=== Activity ===
Copy the listing below exactly, but skip the pictures.

=== Data extracts ===

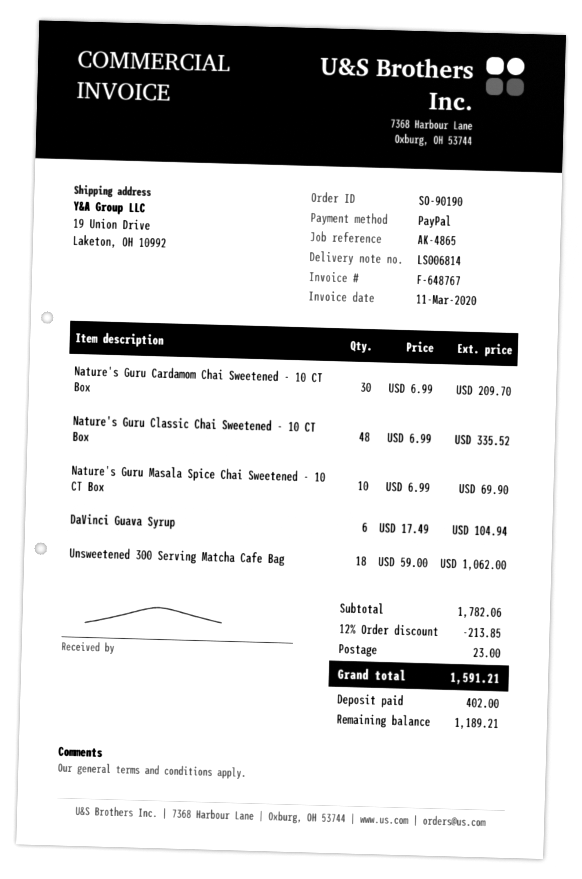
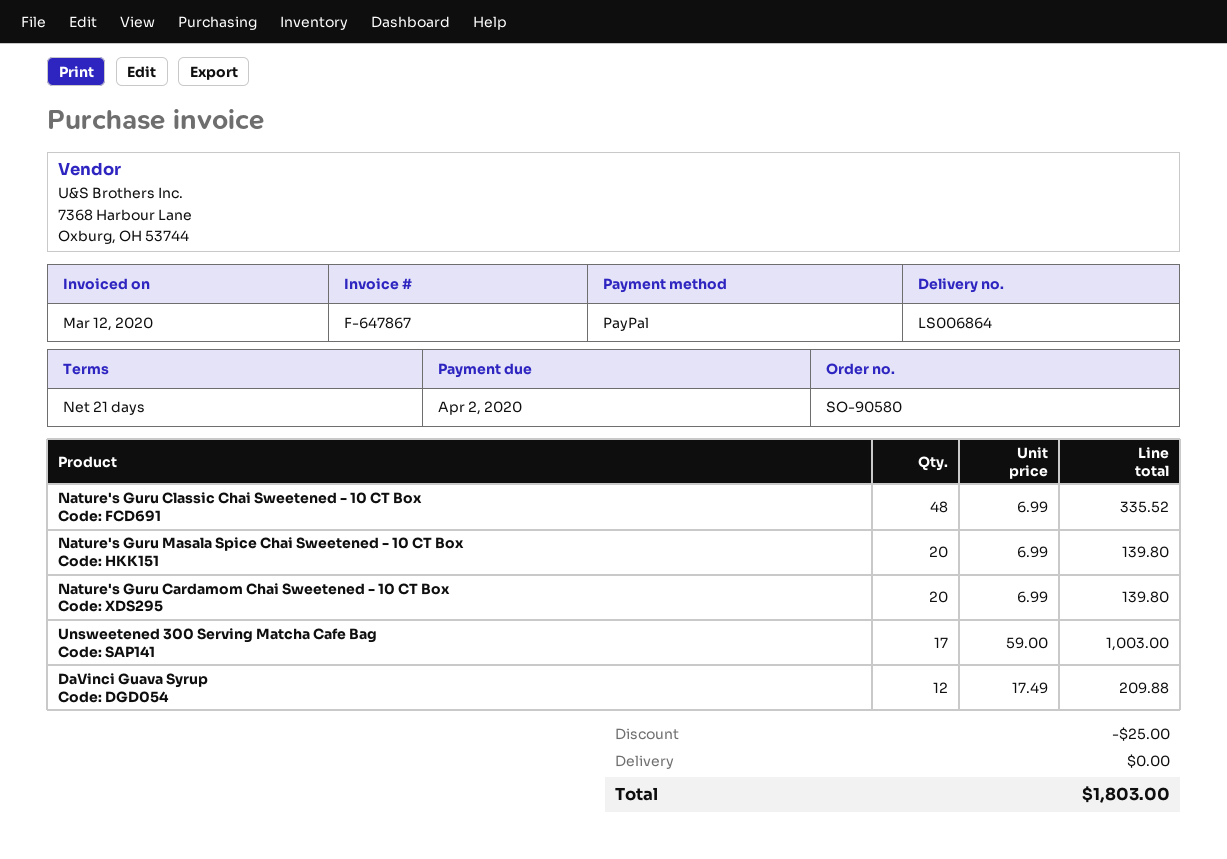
order number: SO-90190 -> SO-90580
delivery note number: LS006814 -> LS006864
invoice number: F-648767 -> F-647867
invoice date: 2020-03-11 -> 2020-03-12
Nature's Guru Cardamom Chai Sweetened - 10 CT Box: 30 x 6.99 = 209.70 -> 20 x 6.99 = 139.80
Nature's Guru Masala Spice Chai Sweetened - 10 CT Box: 10 x 6.99 = 69.90 -> 20 x 6.99 = 139.80
DaVinci Guava Syrup: 6 x 17.49 = 104.94 -> 12 x 17.49 = 209.88
Unsweetened 300 Serving Matcha Cafe Bag: 18 x 59.00 = 1062.00 -> 17 x 59.00 = 1003.00
discount: 213.85 -> 25.00
shipping: 23.00 -> 0.00
total: 1591.21 -> 1803.00

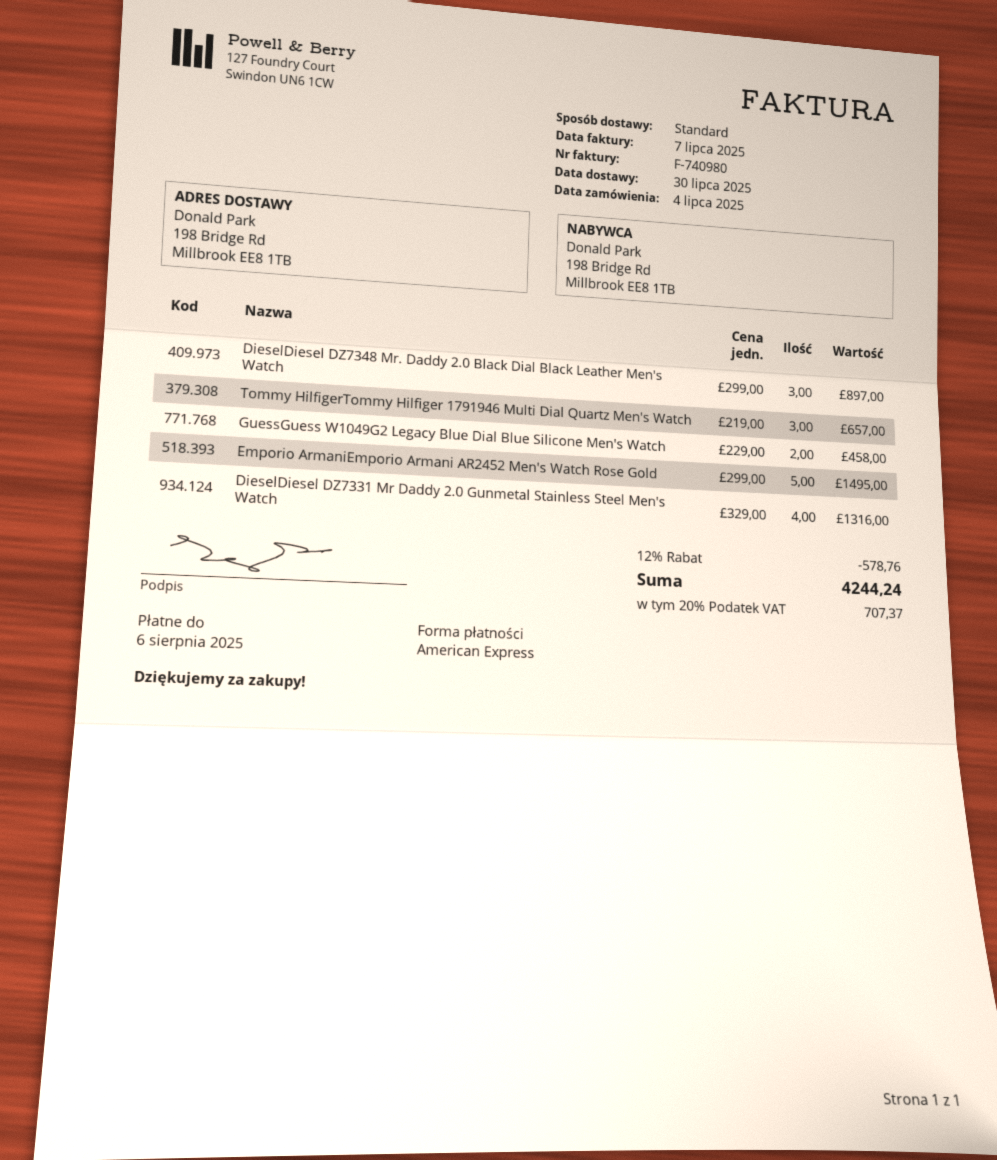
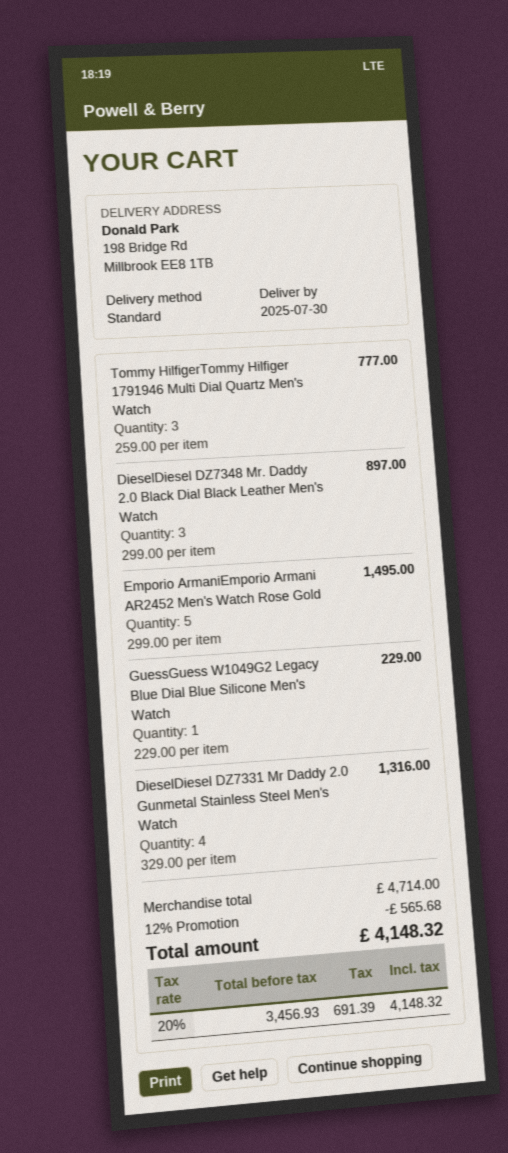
Tommy HilfigerTommy Hilfiger 1791946 Multi Dial Quartz Men's Watch: 3 x 219.00 = 657.00 -> 3 x 259.00 = 777.00
GuessGuess W1049G2 Legacy Blue Dial Blue Silicone Men's Watch: 2 x 229.00 = 458.00 -> 1 x 229.00 = 229.00
discount: 12% = 578.76 -> 12% = 565.68
tax: 20% = 707.37 -> 20% = 691.39
total: 4244.24 -> 4148.32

=== Answer for this exercise ===
order number: SO-90190 -> SO-90580
delivery note number: LS006814 -> LS006864
invoice number: F-648767 -> F-647867
invoice date: 2020-03-11 -> 2020-03-12
Nature's Guru Cardamom Chai Sweetened - 10 CT Box: 30 x 6.99 = 209.70 -> 20 x 6.99 = 139.80
Nature's Guru Masala Spice Chai Sweetened - 10 CT Box: 10 x 6.99 = 69.90 -> 20 x 6.99 = 139.80
DaVinci Guava Syrup: 6 x 17.49 = 104.94 -> 12 x 17.49 = 209.88
Unsweetened 300 Serving Matcha Cafe Bag: 18 x 59.00 = 1062.00 -> 17 x 59.00 = 1003.00
discount: 213.85 -> 25.00
shipping: 23.00 -> 0.00
total: 1591.21 -> 1803.00

Tommy HilfigerTommy Hilfiger 1791946 Multi Dial Quartz Men's Watch: 3 x 219.00 = 657.00 -> 3 x 259.00 = 777.00
GuessGuess W1049G2 Legacy Blue Dial Blue Silicone Men's Watch: 2 x 229.00 = 458.00 -> 1 x 229.00 = 229.00
discount: 12% = 578.76 -> 12% = 565.68
tax: 20% = 707.37 -> 20% = 691.39
total: 4244.24 -> 4148.32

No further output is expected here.